Graphs of variable progress through simulation runs already showed that a warm-up time is required. In the first x seconds of the simulation, vehicles are filling up the freeway network and variables have a high variability during this period. While this variability remains high for the fundamental diagram variables (mean speed, mean flow and mean density), the individual GTU variables (acceleration, speed, desired headway etc.) do show stabilization after a while.

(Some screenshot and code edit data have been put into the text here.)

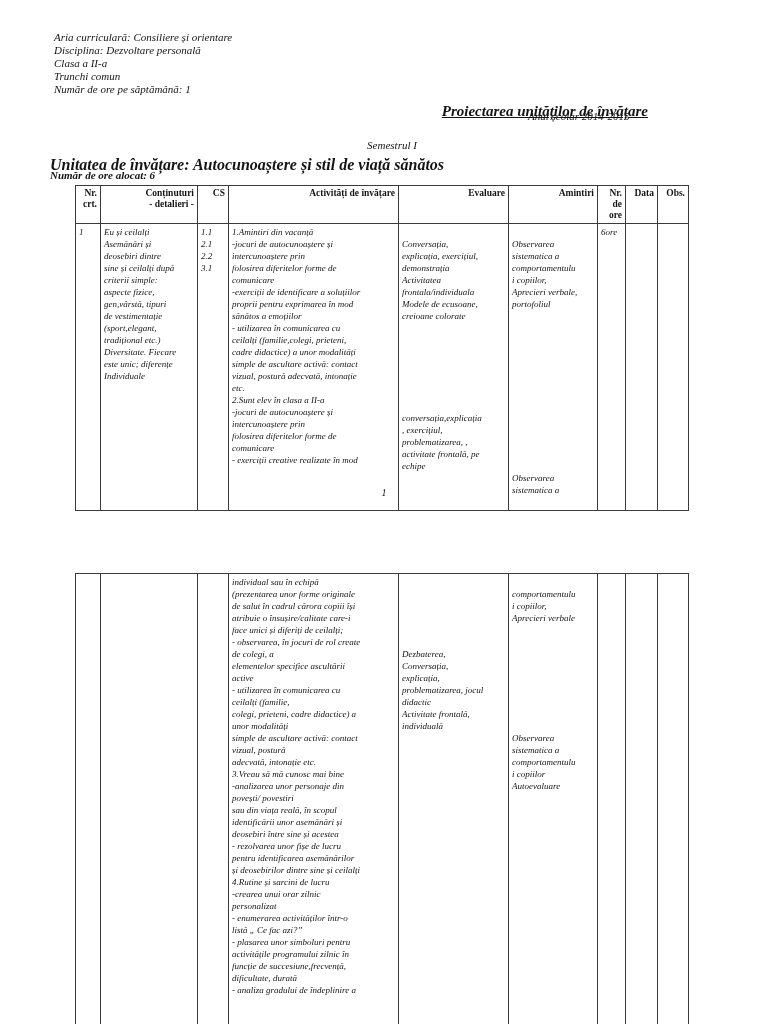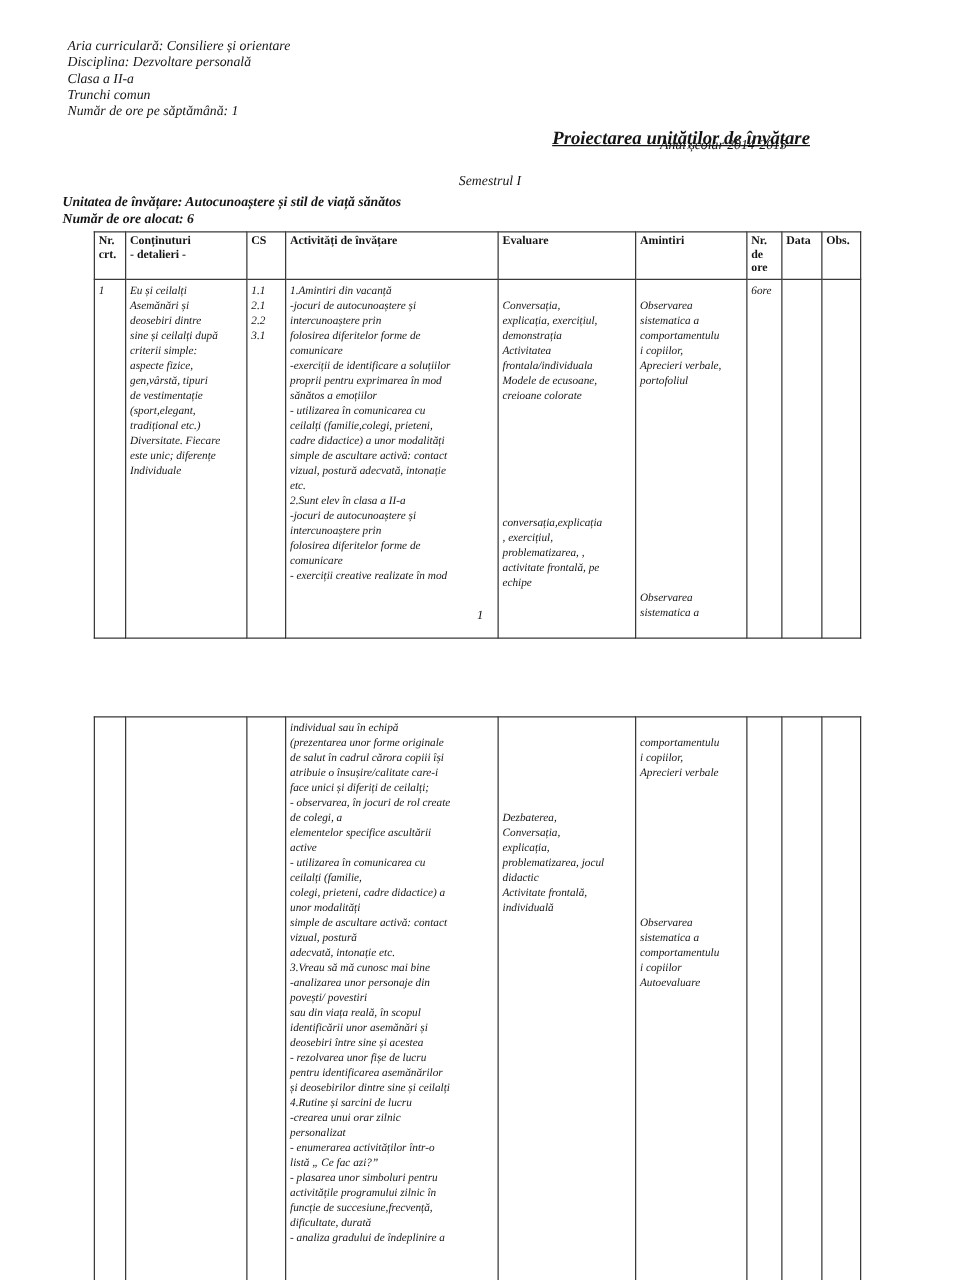--- a/index.html
+++ b/index.html
@@ -28,7 +28,7 @@
   }
   .unit-line {
     position:absolute; left:50px; top:156px;
-    font-weight:bold; font-style:italic; font-size:11px;text-align:right;
+    font-weight:bold; font-style:italic; font-size:16px;text-align:right;
   }
   .hours-line {
     position:absolute; left:50px; top:169px;

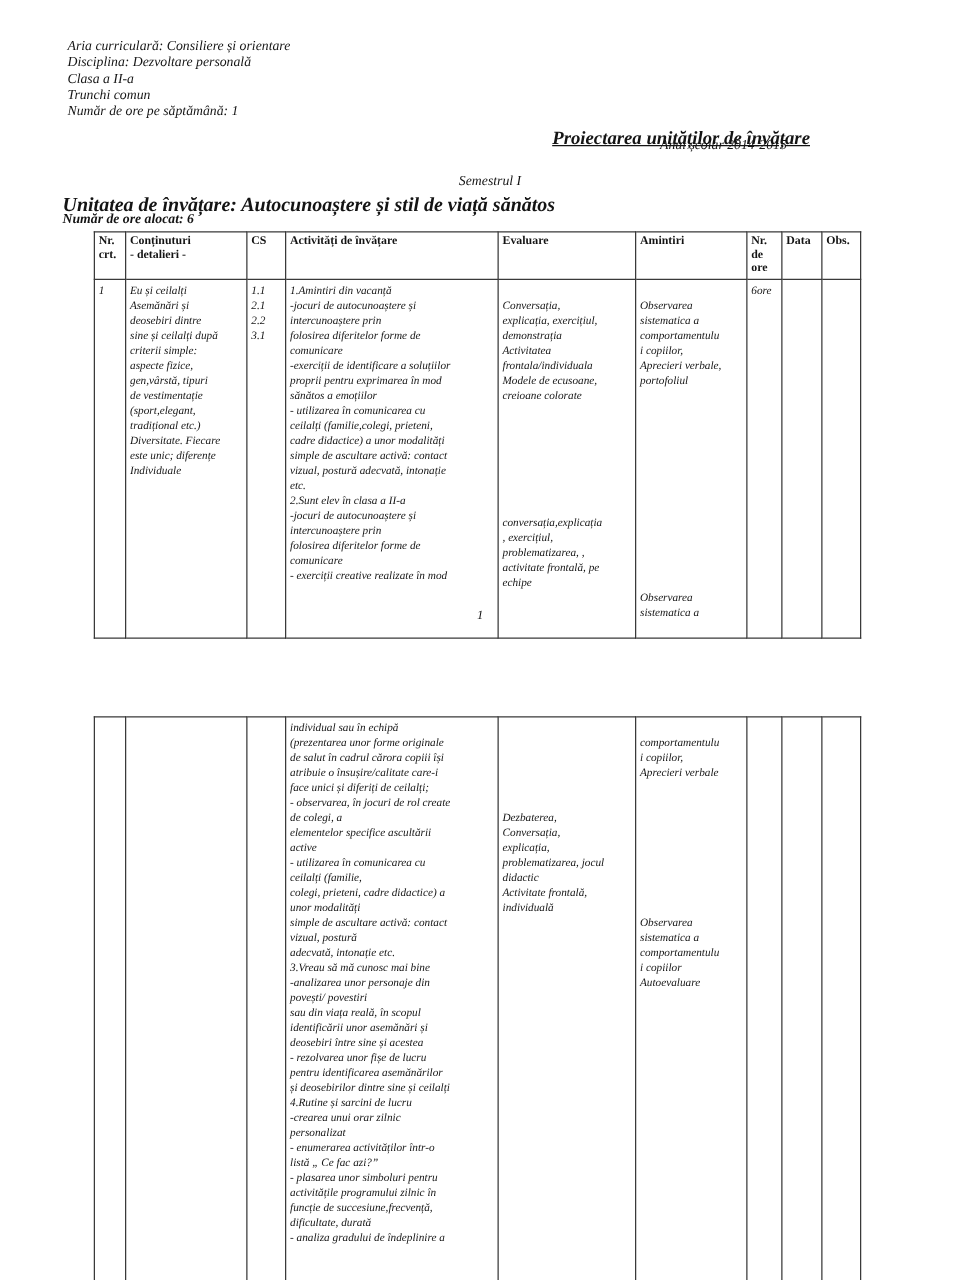--- a/index.html
+++ b/index.html
@@ -44,7 +44,7 @@
   }
   .tbl th {
     font-weight:bold; font-style:normal;
-    font-size:9.5px; line-height:11px; text-align:left;
+    font-size:9.5px; line-height:11px; text-align:right;
   }
   .tbl td { font-style:italic; font-size:9px; line-height:12px; }
   .tbl1 { position:absolute; left:75px; top:185px; }

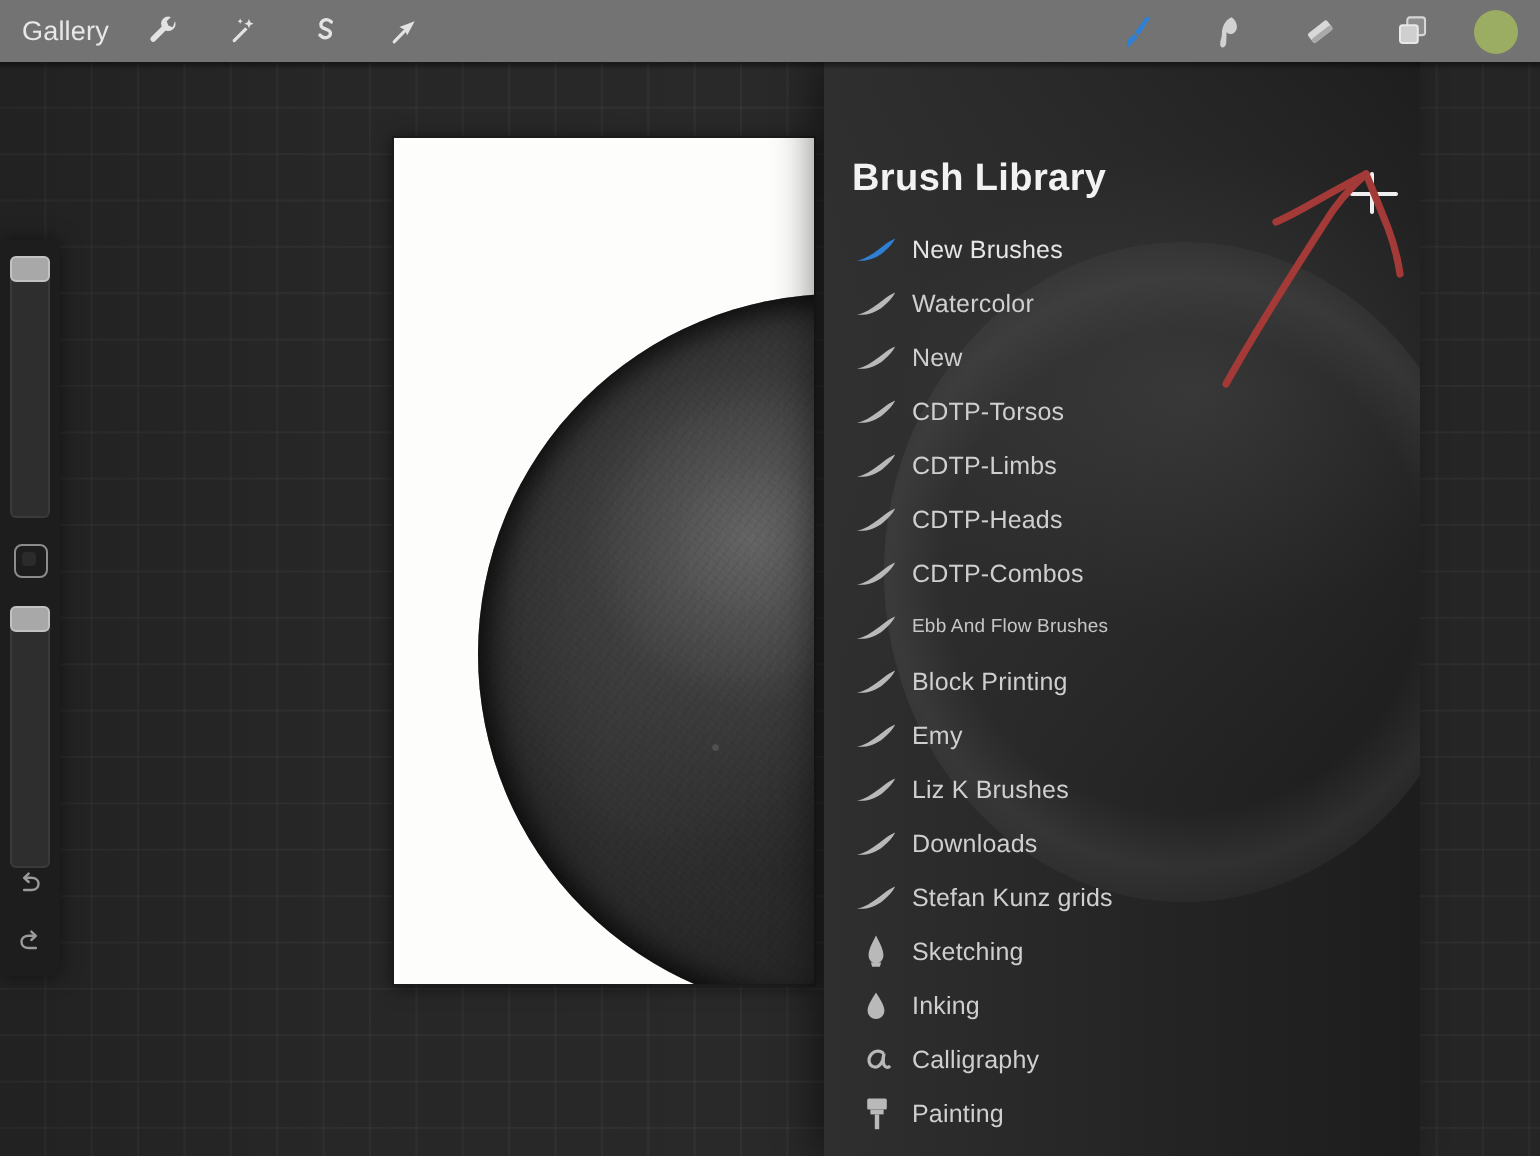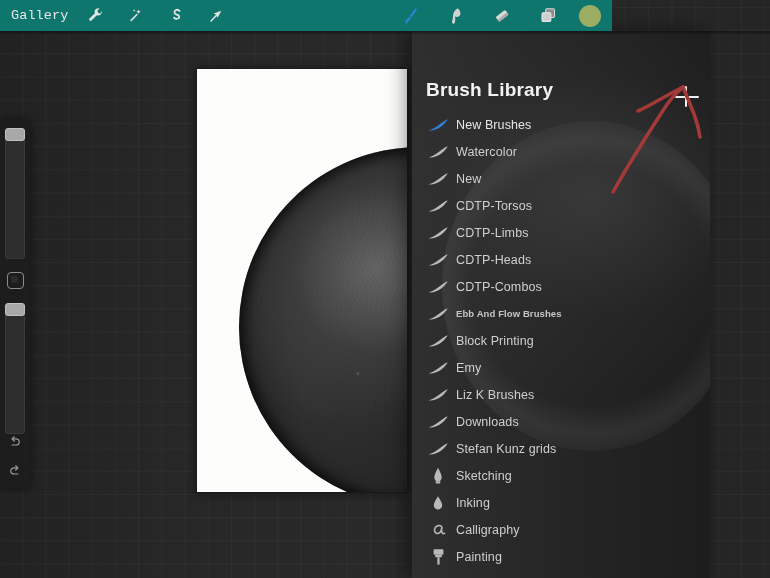--- a/index.html
+++ b/index.html
@@ -35,10 +35,10 @@
   
   .topbar {
     position: absolute; top: 0; left: 0;
-    width: 612px; height: 31px;
-    background: #0f766e;
+    width: 770px; height: 31px;
+    background: #737373;
     z-index: 40;
-    display: flex; align-items: center; font-family: Liberation Mono, monospace;
+    display: flex; align-items: center;
   }
   .topbar-shadow {
     position:absolute; top:31px; left:0; width:770px; height:4px;

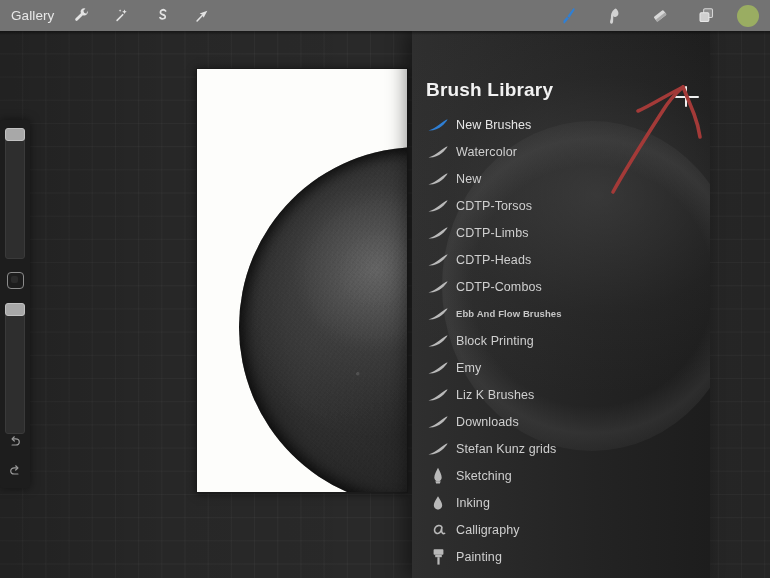--- a/index.html
+++ b/index.html
@@ -230,7 +230,7 @@
     white-space: nowrap;
   }
   .brush-row.sel .brush-label { color: #e6e6e6; }
-  .brush-row.small .brush-label { font-size: 9.5px; font-weight: bold; color: #c6c6c6; }
+  .brush-row.small .brush-label { font-size: 9.5px; font-weight: normal; color: #c6c6c6; }
 
   
   .annot { position: absolute; left: 0; top: 0; width: 770px; height: 578px; z-index: 60; pointer-events: none; }

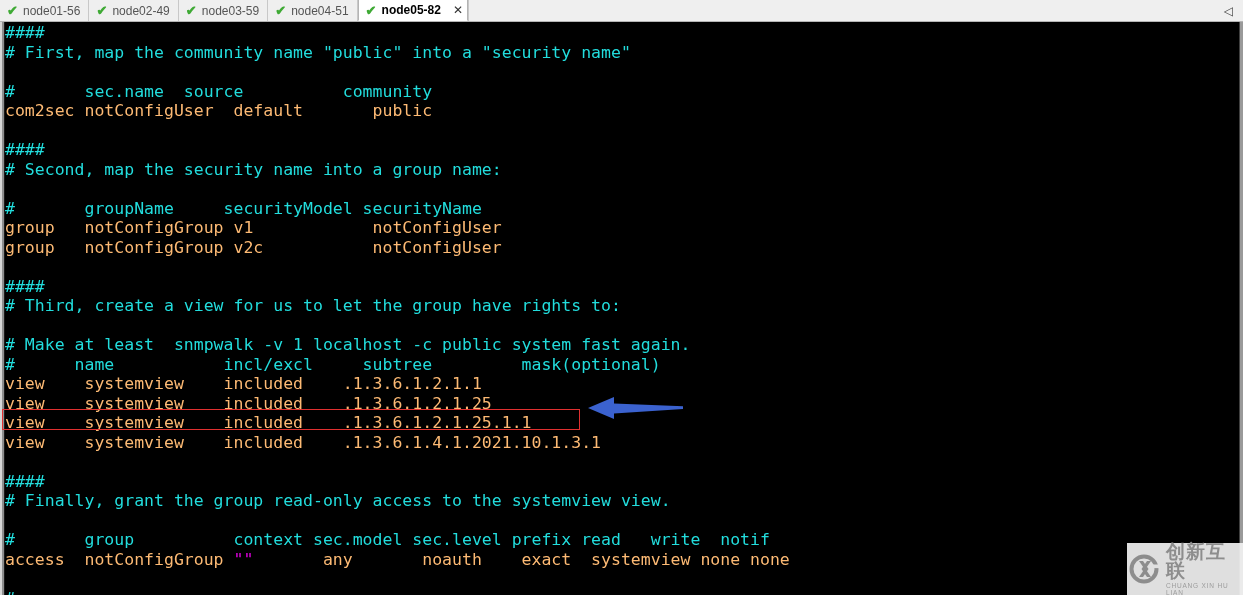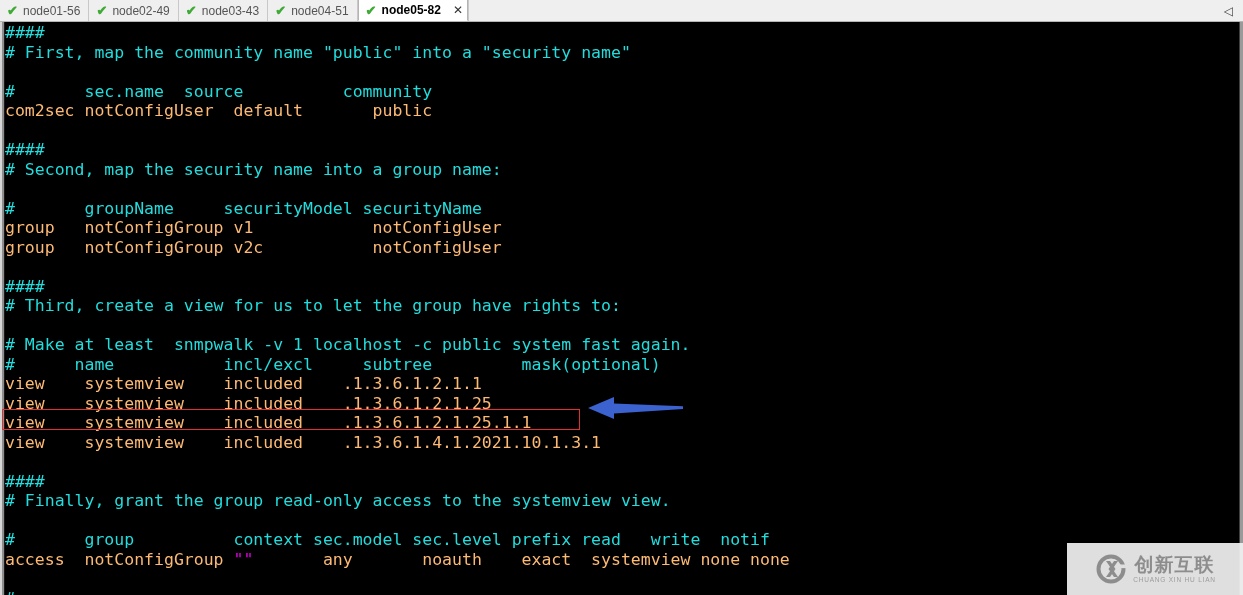--- a/index.html
+++ b/index.html
@@ -194,7 +194,7 @@
   </div>
   <div class="tab">
     <span class="check">✔</span>
-    <span>node03-43</span>
+    <span>node03-59</span>
   </div>
   <div class="tab">
     <span class="check">✔</span>

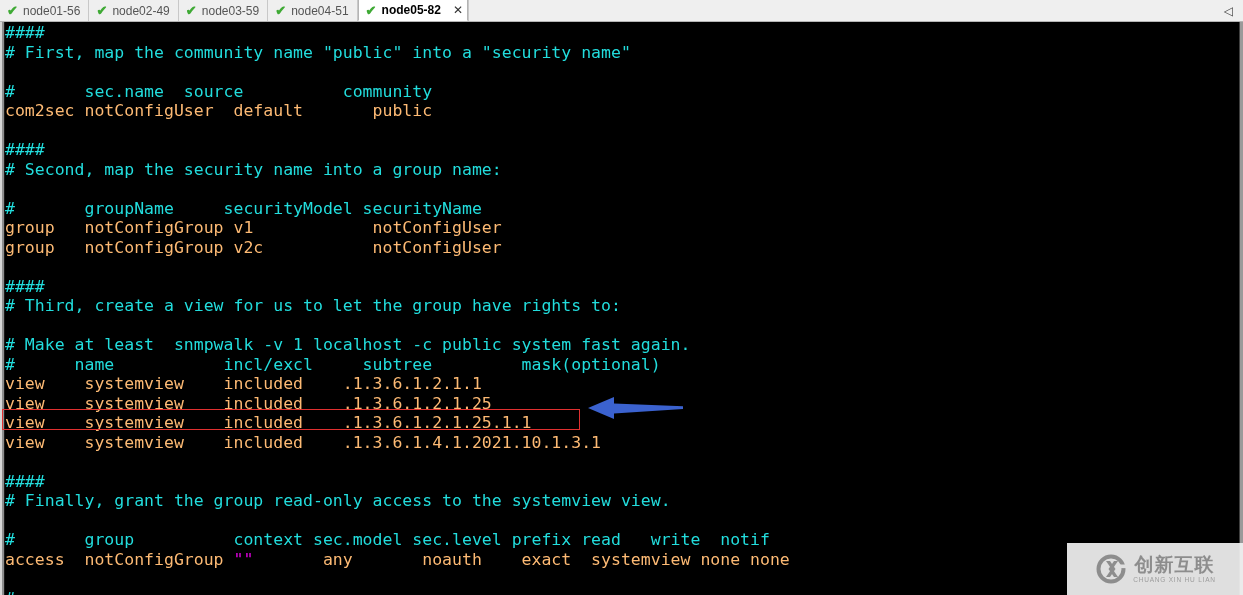--- a/index.html
+++ b/index.html
@@ -154,7 +154,7 @@
     position: absolute;
     right: 0;
     bottom: 0;
-    width: 176px;
+    width: 116px;
     height: 52px;
     background: #f2f2f2;
     display: flex;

A statistical significance test is performed on these variables to determine the duration of the warm-up time required to reach the stable state of the simulation. The result is a warm-up time of 500 seconds.

When this warm-up time is plotted into the variable progress graphs, the visuals clearly show that the post-warm-up duration of the simulation shows less variability than in the pre-warm-up duration.